The adequacy of therapy is determined by periodic assessment of appropriate laboratory tests and clinical evaluation. The choice of laboratory tests depends on various factors including the etiology of the underlying thyroid disease, the presence of concomitant medical conditions, including pregnancy, and the use of concomitant medications (see PRECAUTIONS, Drug Interactions and Drug-Laboratory Test Interactions). Persistent clinical and laboratory evidence of hypothyroidism despite an apparent adequate replacement dose of LEVOXYL® may be evidence of inadequate absorption, poor compliance, drug interactions, or decreased T4 potency of the drug product.

Adults
In adult patients with primary (thyroidal) hypothyroidism, serum TSH levels (using a sensitive assay) alone may be used to monitor therapy. The frequency of TSH monitoring during levothyroxine dose titration depends on the clinical situation but it is generally recommended at 6–8 week intervals until normalization. For patients who have recently initiated levothyroxine therapy and whose serum TSH has normalized or in patients who have had their dosage or brand of levothyroxine changed, the serum TSH concentration should be measured after 8–12 weeks. When the optimum replacement dose has been attained, clinical (physical examination) and biochemical monitoring may be performed every 6–12 months, depending on the clinical situation, and whenever there is a change in the patient’s status. It is recommended that a physical examination and a serum TSH measurement be performed at least annually in patients receiving LEVOXYL® (see WARNINGS, PRECAUTIONS, and DOSAGE AND ADMINISTRATION).

Pediatrics
In patients with congenital hypothyroidism, the adequacy of replacement therapy should be assessed by measuring both serum TSH (using a sensitive assay) and total- or free-T4. During the first three years of life, the serum total- or free-T4 should be maintained at all times in the upper half of the normal range. While the aim of therapy is to also normalize the serum TSH level, this is not always possible in a small percentage of patients, particularly in the first few months of therapy. TSH may not normalize due to a resetting of the pituitary-thyroid feedback threshold as a result of in utero hypothyroidism. Failure of the serum T4 to increase into the upper half of the normal range within 2 weeks of initiation of LEVOXYL® therapy and/or of the serum TSH to decrease below 20 mU/L within 4 weeks should alert the physician to the possibility that the child is not receiving adequate therapy. Careful inquiry should then be made regarding compliance, dose of medication administered, and method of administration prior to raising the dose of LEVOXYL®.
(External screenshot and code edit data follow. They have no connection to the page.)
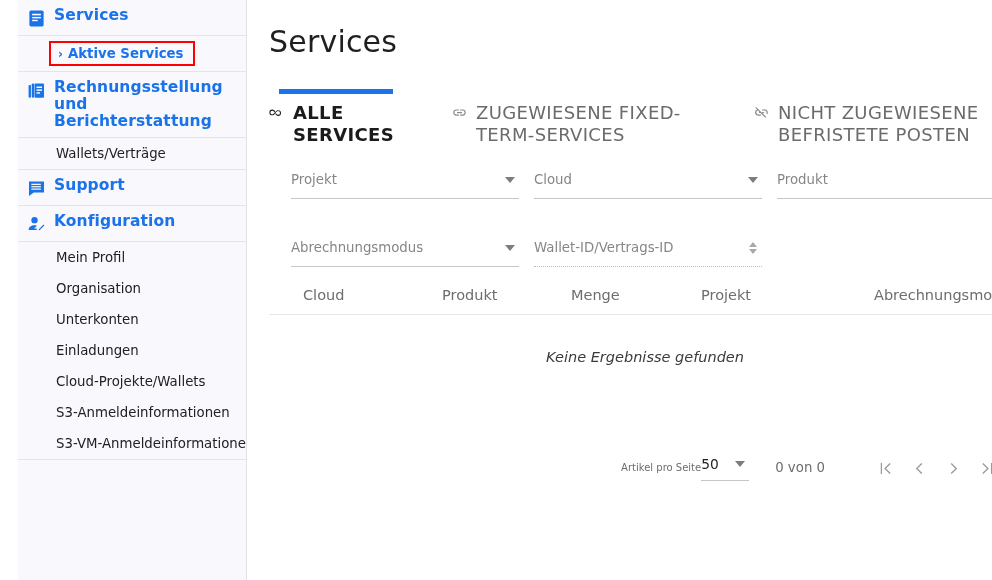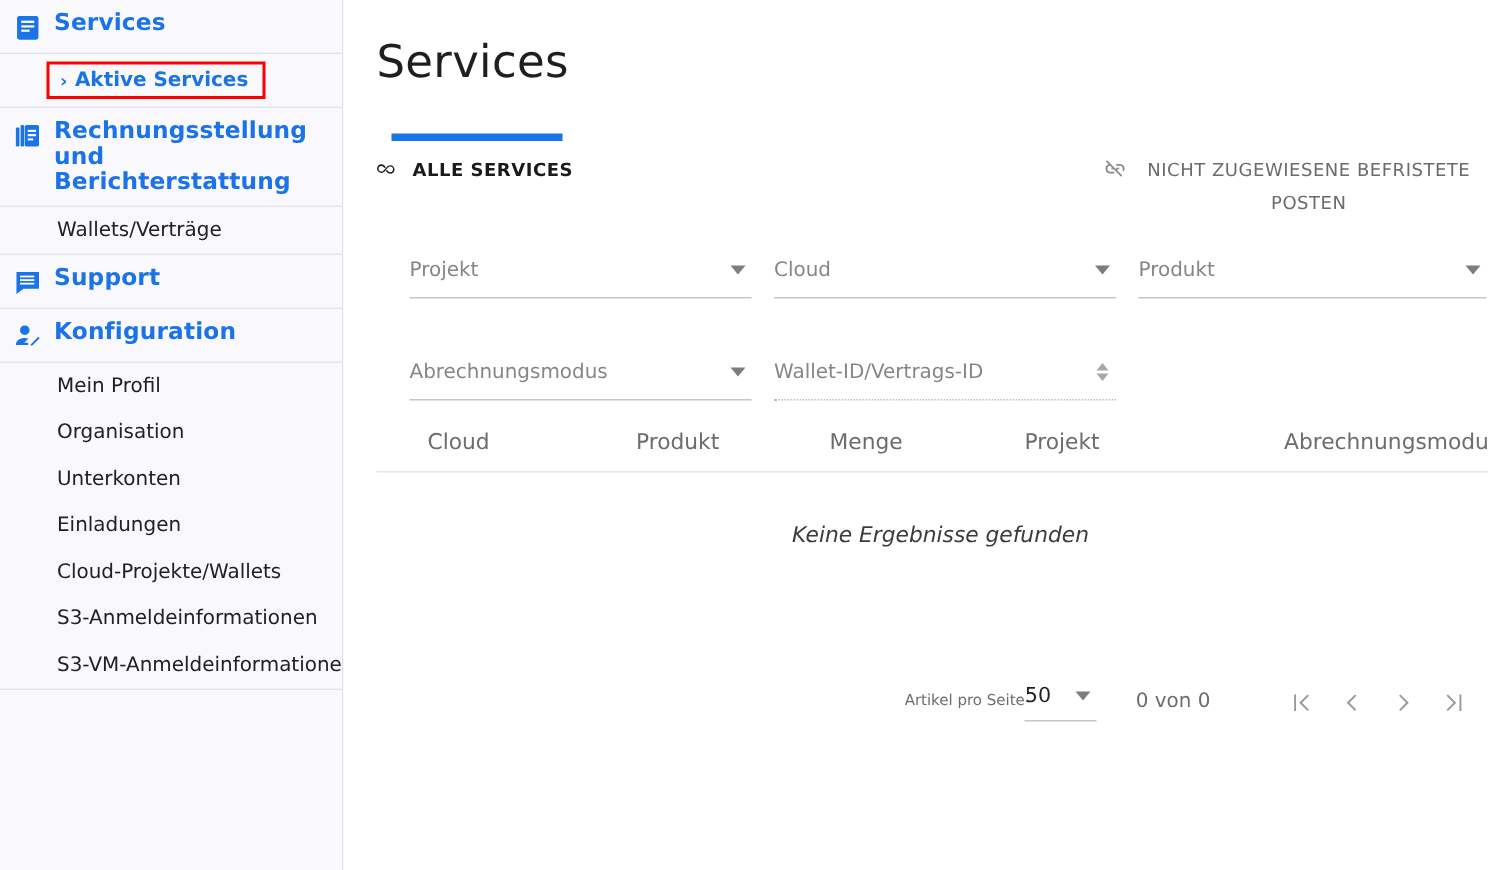--- a/index.html
+++ b/index.html
@@ -10,7 +10,7 @@
     font-family: "DejaVu Sans", sans-serif;
     overflow: hidden;
   }
-  #app { display: flex; width: 884px; height: 580px; }
+  #app { display: flex; width: 884px; height: 580px; padding-left: 18px; }
 
   
   #sidebar {

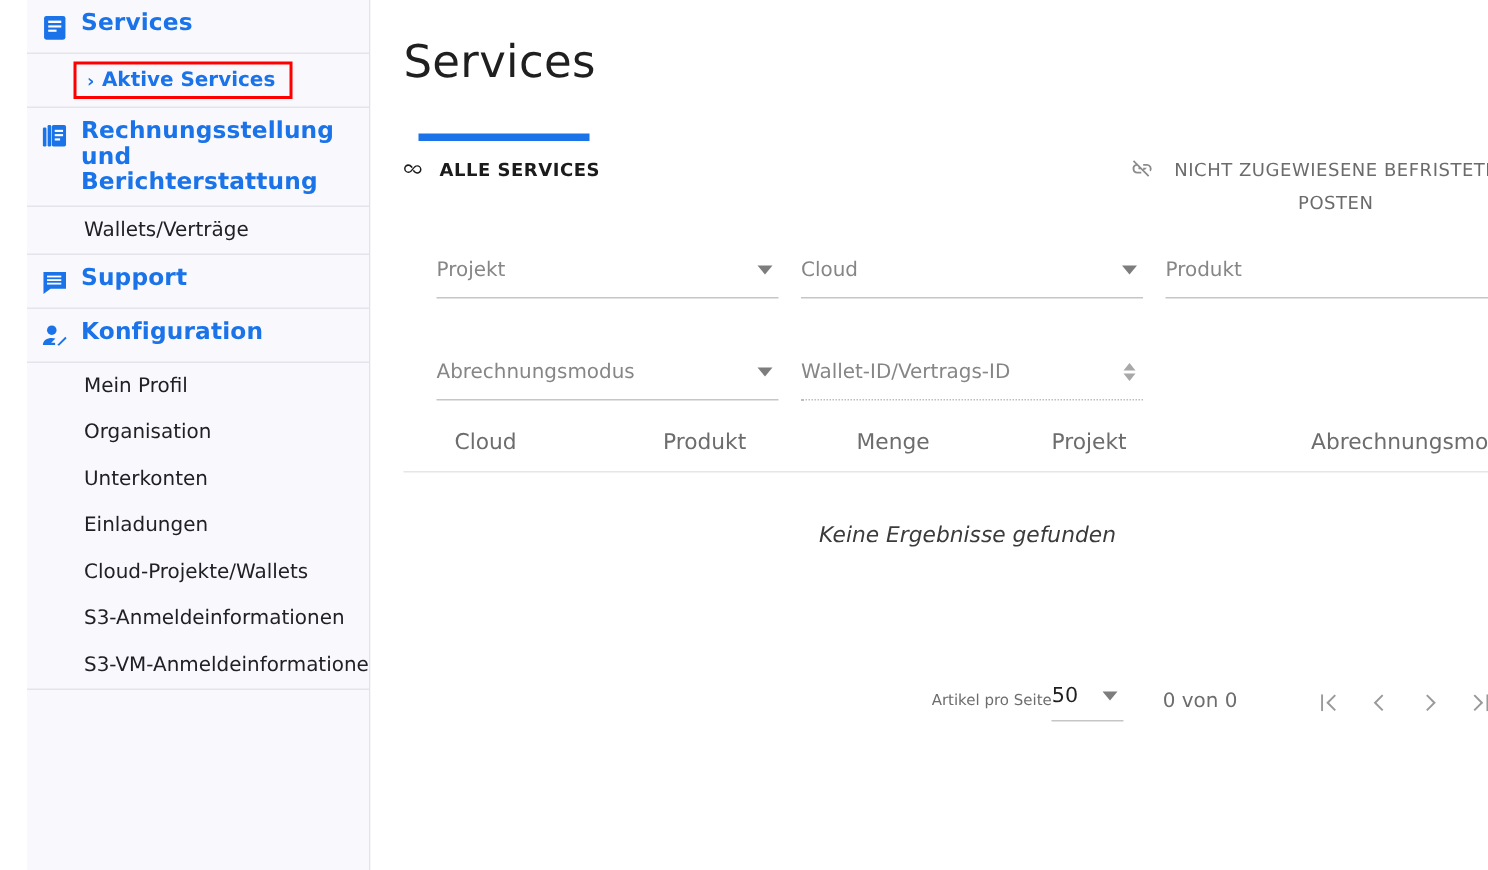--- a/index.html
+++ b/index.html
@@ -110,12 +110,11 @@
     display: block;
   }
   .tab .t-label {
-    font-size: 12px;
+    font-size: 18px;
     letter-spacing: 0.35px;
     line-height: 22px;
     color: #6b6b6b;
     font-weight: normal;
-    text-align: center;
   }
   .tab.active .t-label { color: #1b1b1b; font-weight: bold; }
   .tab-underline {

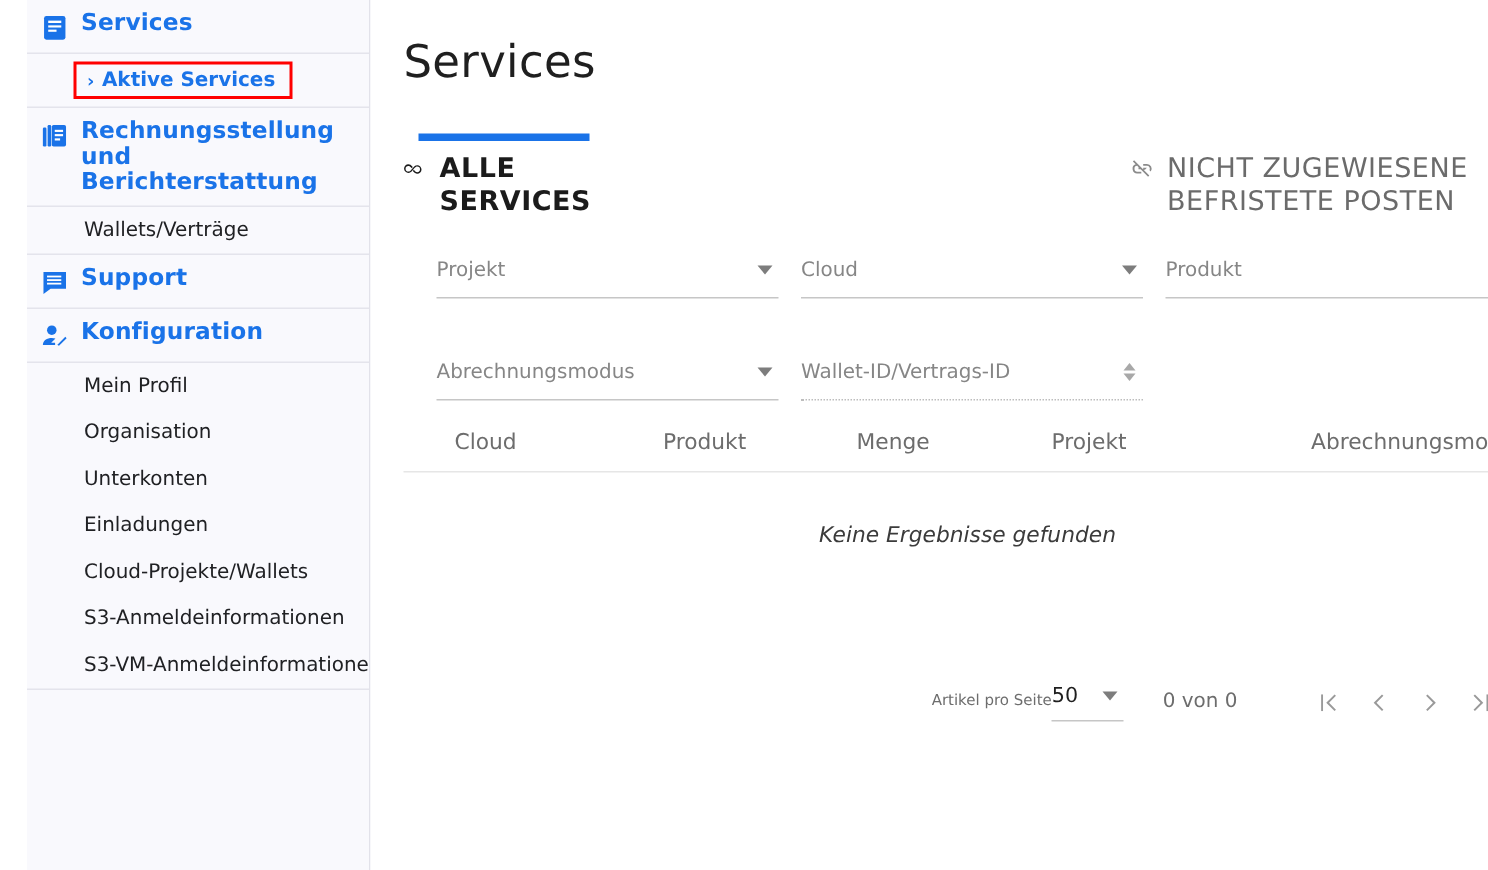--- a/index.html
+++ b/index.html
@@ -351,6 +351,14 @@
         <span class="t-label">ALLE SERVICES</span>
       </div>
 
+      <div class="tab" id="tab1">
+        <span class="t-icon">
+          <svg viewBox="0 0 24 24" width="15" height="15">
+              <path d="M3.9 12a3.1 3.1 0 013.1-3.1h4V7H7a5 5 0 100 10h4v-1.9H7A3.1 3.1 0 013.9 12zM8 13h8v-2H8v2zm9-6h-4v1.9h4a3.1 3.1 0 010 6.2h-4V17h4a5 5 0 000-10z" fill="#8b8b8b"></path>
+            </svg>
+        </span>
+        <span class="t-label">ZUGEWIESENE FIXED-TERM-SERVICES</span>
+      </div>
 
       <div class="tab" id="tab2">
         <span class="t-icon">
The recommended frequency of monitoring of TSH and total or free T4 in children is as follows: at 2 and 4 weeks after the initiation of treatment; every 1–2 months during the first year of life; every 2–3 months between 1 and 3 years of age; and every 3 to 12 months thereafter until growth is completed. More frequent intervals of monitoring may be necessary if poor compliance is suspected or abnormal values are obtained. It is recommended that TSH and T4 levels, and a physical examination, if indicated, be performed 2 weeks after any change in Levoxyl® dosage. Routine clinical examination, including assessment of mental and physical growth and development, and bone maturation, should be performed at regular intervals (see PRECAUTIONS, Pediatric Use and DOSAGE AND ADMINISTRATION).

Secondary (pituitary) and tertiary (hypothalamic) hypothyroidism
Adequacy of therapy should be assessed by measuring serum free-T4 levels, which should be maintained in the upper half of the normal range in these patients.

*This information is an excerpt from the full prescribing information.